*** Opening of RECORDS PROVIDED ***

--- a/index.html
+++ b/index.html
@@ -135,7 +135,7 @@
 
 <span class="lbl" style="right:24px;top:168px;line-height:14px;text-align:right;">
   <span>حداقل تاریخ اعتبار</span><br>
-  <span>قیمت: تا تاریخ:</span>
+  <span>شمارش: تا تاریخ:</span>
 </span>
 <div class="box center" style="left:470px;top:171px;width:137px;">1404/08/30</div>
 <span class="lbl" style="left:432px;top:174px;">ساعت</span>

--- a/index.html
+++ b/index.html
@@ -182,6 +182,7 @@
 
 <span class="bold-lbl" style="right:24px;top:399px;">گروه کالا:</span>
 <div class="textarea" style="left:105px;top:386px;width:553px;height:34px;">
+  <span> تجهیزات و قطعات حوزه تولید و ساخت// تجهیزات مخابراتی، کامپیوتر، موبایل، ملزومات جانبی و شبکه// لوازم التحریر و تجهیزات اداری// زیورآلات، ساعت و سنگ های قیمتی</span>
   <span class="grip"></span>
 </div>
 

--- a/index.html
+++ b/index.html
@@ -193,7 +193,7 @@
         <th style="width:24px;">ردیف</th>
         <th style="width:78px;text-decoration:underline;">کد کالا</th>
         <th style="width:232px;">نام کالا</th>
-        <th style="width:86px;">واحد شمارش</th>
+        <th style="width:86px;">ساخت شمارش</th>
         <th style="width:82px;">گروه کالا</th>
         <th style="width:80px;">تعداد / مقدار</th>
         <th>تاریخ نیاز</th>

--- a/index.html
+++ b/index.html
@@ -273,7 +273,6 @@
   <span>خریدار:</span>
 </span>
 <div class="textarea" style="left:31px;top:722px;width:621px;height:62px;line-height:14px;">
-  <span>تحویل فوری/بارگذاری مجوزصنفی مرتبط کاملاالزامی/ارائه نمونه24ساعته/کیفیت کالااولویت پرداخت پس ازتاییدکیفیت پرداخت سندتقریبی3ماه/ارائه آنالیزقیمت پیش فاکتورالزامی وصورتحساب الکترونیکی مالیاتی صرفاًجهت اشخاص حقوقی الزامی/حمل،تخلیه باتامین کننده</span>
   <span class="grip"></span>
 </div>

*** Close of RECORDS PROVIDED ***

*PROBLEM DESCRIPTION*
Give back all of the data exactly, with every line intact.

*WRITTEN SOLUTION*
--- a/index.html
+++ b/index.html
@@ -135,7 +135,7 @@
 
 <span class="lbl" style="right:24px;top:168px;line-height:14px;text-align:right;">
   <span>حداقل تاریخ اعتبار</span><br>
-  <span>قیمت: تا تاریخ:</span>
+  <span>شمارش: تا تاریخ:</span>
 </span>
 <div class="box center" style="left:470px;top:171px;width:137px;">1404/08/30</div>
 <span class="lbl" style="left:432px;top:174px;">ساعت</span>

--- a/index.html
+++ b/index.html
@@ -182,6 +182,7 @@
 
 <span class="bold-lbl" style="right:24px;top:399px;">گروه کالا:</span>
 <div class="textarea" style="left:105px;top:386px;width:553px;height:34px;">
+  <span> تجهیزات و قطعات حوزه تولید و ساخت// تجهیزات مخابراتی، کامپیوتر، موبایل، ملزومات جانبی و شبکه// لوازم التحریر و تجهیزات اداری// زیورآلات، ساعت و سنگ های قیمتی</span>
   <span class="grip"></span>
 </div>
 

--- a/index.html
+++ b/index.html
@@ -193,7 +193,7 @@
         <th style="width:24px;">ردیف</th>
         <th style="width:78px;text-decoration:underline;">کد کالا</th>
         <th style="width:232px;">نام کالا</th>
-        <th style="width:86px;">واحد شمارش</th>
+        <th style="width:86px;">ساخت شمارش</th>
         <th style="width:82px;">گروه کالا</th>
         <th style="width:80px;">تعداد / مقدار</th>
         <th>تاریخ نیاز</th>

--- a/index.html
+++ b/index.html
@@ -273,7 +273,6 @@
   <span>خریدار:</span>
 </span>
 <div class="textarea" style="left:31px;top:722px;width:621px;height:62px;line-height:14px;">
-  <span>تحویل فوری/بارگذاری مجوزصنفی مرتبط کاملاالزامی/ارائه نمونه24ساعته/کیفیت کالااولویت پرداخت پس ازتاییدکیفیت پرداخت سندتقریبی3ماه/ارائه آنالیزقیمت پیش فاکتورالزامی وصورتحساب الکترونیکی مالیاتی صرفاًجهت اشخاص حقوقی الزامی/حمل،تخلیه باتامین کننده</span>
   <span class="grip"></span>
 </div>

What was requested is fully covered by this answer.